> _TASK DESCRIPTION_
From the entries below, please output exactly the lines starting at the one containing "table is made" and ending at the one containing "padding: 0 4px", both included.

> _EXERCISE MATERIAL_
+ + + + +
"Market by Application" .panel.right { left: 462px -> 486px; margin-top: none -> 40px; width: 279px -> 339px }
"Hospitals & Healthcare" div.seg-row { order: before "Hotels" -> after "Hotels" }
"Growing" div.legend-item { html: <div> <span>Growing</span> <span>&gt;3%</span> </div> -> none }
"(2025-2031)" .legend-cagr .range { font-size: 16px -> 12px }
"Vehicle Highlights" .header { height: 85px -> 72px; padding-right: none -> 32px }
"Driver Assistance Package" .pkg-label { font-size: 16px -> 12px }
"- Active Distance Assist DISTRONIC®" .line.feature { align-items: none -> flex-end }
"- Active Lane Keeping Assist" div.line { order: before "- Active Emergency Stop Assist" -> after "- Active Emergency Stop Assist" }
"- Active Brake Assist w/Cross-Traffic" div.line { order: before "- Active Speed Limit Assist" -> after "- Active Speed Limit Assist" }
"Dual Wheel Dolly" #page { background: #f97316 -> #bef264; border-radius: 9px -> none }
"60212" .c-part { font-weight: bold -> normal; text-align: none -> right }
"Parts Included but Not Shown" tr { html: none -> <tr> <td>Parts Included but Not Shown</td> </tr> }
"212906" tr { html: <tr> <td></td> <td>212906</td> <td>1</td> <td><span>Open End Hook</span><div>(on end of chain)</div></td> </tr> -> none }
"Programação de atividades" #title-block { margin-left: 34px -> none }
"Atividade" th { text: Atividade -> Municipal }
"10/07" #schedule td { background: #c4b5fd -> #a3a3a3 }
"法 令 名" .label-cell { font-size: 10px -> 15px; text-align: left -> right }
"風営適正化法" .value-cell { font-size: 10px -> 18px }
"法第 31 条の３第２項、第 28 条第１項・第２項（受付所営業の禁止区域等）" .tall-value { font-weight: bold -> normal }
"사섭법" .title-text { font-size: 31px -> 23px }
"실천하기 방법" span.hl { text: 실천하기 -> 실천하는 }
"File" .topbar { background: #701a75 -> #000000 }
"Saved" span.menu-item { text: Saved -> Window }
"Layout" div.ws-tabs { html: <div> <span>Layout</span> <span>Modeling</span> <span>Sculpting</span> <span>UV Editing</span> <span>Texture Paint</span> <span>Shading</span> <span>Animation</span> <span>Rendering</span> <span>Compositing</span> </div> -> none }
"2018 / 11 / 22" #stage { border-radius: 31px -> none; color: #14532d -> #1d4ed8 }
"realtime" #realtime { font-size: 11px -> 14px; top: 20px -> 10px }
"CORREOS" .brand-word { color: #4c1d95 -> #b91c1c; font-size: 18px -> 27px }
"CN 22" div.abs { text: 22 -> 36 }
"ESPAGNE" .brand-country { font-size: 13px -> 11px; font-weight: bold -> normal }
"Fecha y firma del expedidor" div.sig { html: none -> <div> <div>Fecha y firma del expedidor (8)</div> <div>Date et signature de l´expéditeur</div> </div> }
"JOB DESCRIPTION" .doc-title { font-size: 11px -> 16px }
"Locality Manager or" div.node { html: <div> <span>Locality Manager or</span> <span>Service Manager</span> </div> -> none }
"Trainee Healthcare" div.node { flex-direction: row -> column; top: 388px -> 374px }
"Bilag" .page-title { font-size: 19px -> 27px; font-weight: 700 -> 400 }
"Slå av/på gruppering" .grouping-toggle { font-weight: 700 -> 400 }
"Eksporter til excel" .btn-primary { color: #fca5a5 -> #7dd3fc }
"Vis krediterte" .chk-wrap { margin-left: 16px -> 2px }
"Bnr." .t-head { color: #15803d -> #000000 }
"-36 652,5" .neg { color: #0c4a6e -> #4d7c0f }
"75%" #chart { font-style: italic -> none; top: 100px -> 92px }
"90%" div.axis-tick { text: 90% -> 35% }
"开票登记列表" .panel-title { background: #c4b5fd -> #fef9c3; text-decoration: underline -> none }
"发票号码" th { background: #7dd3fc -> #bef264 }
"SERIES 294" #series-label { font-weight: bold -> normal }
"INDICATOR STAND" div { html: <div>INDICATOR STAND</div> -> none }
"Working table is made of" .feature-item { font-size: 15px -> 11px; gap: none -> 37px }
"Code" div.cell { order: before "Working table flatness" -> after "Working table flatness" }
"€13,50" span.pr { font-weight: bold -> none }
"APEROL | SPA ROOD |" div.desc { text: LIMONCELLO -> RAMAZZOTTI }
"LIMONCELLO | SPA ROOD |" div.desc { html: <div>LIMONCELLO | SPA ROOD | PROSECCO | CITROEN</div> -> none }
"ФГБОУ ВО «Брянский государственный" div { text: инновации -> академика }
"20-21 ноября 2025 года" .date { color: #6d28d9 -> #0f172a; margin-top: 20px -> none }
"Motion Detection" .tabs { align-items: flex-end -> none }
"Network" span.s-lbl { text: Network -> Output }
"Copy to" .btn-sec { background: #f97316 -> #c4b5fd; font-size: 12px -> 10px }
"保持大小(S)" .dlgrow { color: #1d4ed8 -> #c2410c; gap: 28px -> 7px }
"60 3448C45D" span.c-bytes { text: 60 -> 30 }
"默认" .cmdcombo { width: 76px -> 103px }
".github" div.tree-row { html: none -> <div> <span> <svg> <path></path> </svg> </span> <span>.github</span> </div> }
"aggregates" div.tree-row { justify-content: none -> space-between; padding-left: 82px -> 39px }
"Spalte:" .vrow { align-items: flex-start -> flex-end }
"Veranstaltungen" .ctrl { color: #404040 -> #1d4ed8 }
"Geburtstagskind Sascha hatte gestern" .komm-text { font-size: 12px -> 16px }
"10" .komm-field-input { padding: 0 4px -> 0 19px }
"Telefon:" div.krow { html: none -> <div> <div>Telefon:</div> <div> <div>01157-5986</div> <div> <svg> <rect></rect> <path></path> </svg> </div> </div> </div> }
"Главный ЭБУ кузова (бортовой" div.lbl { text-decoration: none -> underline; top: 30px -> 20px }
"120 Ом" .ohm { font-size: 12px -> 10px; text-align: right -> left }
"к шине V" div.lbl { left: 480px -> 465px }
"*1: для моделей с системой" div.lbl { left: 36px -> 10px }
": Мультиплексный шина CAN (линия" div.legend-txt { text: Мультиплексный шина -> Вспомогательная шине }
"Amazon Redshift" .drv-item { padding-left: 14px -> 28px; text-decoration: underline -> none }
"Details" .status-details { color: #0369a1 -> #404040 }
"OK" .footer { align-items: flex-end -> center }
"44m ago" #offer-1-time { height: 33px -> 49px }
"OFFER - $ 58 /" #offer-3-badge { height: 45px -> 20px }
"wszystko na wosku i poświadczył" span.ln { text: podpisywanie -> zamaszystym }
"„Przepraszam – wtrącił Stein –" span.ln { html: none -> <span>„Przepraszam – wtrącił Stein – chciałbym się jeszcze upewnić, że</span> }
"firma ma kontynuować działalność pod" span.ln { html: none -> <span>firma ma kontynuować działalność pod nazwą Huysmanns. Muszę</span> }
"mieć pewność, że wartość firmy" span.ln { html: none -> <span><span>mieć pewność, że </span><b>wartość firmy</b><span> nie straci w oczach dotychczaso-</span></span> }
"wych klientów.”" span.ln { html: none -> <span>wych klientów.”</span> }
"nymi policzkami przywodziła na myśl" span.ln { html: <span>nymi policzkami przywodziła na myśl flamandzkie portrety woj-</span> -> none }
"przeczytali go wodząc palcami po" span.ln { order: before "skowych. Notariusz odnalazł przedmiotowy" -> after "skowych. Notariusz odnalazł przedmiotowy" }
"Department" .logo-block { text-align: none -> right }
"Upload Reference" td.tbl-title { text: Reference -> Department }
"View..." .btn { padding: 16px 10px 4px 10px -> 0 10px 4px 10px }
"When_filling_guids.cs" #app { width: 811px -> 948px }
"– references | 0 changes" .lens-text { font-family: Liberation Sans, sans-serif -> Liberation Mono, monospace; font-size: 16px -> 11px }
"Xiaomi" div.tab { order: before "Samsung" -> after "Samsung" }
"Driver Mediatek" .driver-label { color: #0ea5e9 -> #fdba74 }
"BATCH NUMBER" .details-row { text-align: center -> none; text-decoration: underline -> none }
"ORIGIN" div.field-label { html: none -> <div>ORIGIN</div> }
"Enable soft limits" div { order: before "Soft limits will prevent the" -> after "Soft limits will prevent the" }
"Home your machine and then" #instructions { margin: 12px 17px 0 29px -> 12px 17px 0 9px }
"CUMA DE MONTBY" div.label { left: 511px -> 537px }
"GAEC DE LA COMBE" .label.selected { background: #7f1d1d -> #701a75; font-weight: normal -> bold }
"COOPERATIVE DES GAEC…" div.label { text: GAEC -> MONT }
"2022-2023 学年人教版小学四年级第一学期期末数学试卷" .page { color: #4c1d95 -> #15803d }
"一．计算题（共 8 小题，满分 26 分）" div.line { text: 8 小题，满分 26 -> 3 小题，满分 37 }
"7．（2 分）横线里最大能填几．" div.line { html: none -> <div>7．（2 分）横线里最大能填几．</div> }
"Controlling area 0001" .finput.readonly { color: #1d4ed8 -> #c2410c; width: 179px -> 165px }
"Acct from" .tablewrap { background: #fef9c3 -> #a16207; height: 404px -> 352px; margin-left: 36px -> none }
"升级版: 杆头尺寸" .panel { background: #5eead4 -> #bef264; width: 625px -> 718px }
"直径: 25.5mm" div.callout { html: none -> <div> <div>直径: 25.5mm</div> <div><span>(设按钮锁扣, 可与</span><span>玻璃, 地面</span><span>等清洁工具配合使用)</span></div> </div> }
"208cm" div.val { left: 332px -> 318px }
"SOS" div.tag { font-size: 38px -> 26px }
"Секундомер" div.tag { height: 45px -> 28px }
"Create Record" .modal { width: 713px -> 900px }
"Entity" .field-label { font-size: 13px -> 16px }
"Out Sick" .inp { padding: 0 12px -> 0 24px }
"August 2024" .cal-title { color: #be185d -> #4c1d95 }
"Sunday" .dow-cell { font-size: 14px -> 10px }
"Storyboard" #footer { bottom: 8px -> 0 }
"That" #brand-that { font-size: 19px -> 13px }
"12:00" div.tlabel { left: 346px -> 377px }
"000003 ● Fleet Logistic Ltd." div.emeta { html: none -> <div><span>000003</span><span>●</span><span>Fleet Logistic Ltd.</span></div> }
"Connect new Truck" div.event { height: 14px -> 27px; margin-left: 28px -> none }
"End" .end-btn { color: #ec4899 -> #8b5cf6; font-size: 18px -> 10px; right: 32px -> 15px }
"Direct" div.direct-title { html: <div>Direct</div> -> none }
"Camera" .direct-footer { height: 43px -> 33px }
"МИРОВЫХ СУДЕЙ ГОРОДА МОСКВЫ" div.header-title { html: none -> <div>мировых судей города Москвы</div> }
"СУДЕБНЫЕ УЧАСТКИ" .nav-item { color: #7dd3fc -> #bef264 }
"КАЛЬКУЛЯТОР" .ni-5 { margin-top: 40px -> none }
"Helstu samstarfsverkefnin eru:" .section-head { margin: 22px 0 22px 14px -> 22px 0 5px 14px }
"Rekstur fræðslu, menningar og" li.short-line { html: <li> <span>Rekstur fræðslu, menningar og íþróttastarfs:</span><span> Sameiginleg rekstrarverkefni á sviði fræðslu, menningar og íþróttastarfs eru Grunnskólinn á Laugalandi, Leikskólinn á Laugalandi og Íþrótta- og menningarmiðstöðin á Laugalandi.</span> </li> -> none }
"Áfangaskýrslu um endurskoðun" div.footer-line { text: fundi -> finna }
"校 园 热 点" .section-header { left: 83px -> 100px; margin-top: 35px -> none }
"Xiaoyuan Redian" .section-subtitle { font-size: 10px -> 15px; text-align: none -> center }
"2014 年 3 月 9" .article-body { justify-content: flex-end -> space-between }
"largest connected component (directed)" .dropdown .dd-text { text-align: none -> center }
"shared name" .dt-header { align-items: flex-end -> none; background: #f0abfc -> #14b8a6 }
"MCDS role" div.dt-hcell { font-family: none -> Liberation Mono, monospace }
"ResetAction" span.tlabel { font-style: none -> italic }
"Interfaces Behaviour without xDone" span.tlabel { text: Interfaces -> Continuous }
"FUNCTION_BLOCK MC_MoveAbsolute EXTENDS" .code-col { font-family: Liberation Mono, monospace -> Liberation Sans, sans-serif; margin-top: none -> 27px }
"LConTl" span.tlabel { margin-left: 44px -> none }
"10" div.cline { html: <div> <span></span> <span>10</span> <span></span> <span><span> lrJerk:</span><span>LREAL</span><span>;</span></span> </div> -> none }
+ + + + +
> _RESPONSE TO THE EXERCISE_
"Working table is made of" .feature-item { font-size: 15px -> 11px; gap: none -> 37px }
"Code" div.cell { order: before "Working table flatness" -> after "Working table flatness" }
"€13,50" span.pr { font-weight: bold -> none }
"APEROL | SPA ROOD |" div.desc { text: LIMONCELLO -> RAMAZZOTTI }
"LIMONCELLO | SPA ROOD |" div.desc { html: <div>LIMONCELLO | SPA ROOD | PROSECCO | CITROEN</div> -> none }
"ФГБОУ ВО «Брянский государственный" div { text: инновации -> академика }
"20-21 ноября 2025 года" .date { color: #6d28d9 -> #0f172a; margin-top: 20px -> none }
"Motion Detection" .tabs { align-items: flex-end -> none }
"Network" span.s-lbl { text: Network -> Output }
"Copy to" .btn-sec { background: #f97316 -> #c4b5fd; font-size: 12px -> 10px }
"保持大小(S)" .dlgrow { color: #1d4ed8 -> #c2410c; gap: 28px -> 7px }
"60 3448C45D" span.c-bytes { text: 60 -> 30 }
"默认" .cmdcombo { width: 76px -> 103px }
".github" div.tree-row { html: none -> <div> <span> <svg> <path></path> </svg> </span> <span>.github</span> </div> }
"aggregates" div.tree-row { justify-content: none -> space-between; padding-left: 82px -> 39px }
"Spalte:" .vrow { align-items: flex-start -> flex-end }
"Veranstaltungen" .ctrl { color: #404040 -> #1d4ed8 }
"Geburtstagskind Sascha hatte gestern" .komm-text { font-size: 12px -> 16px }
"10" .komm-field-input { padding: 0 4px -> 0 19px }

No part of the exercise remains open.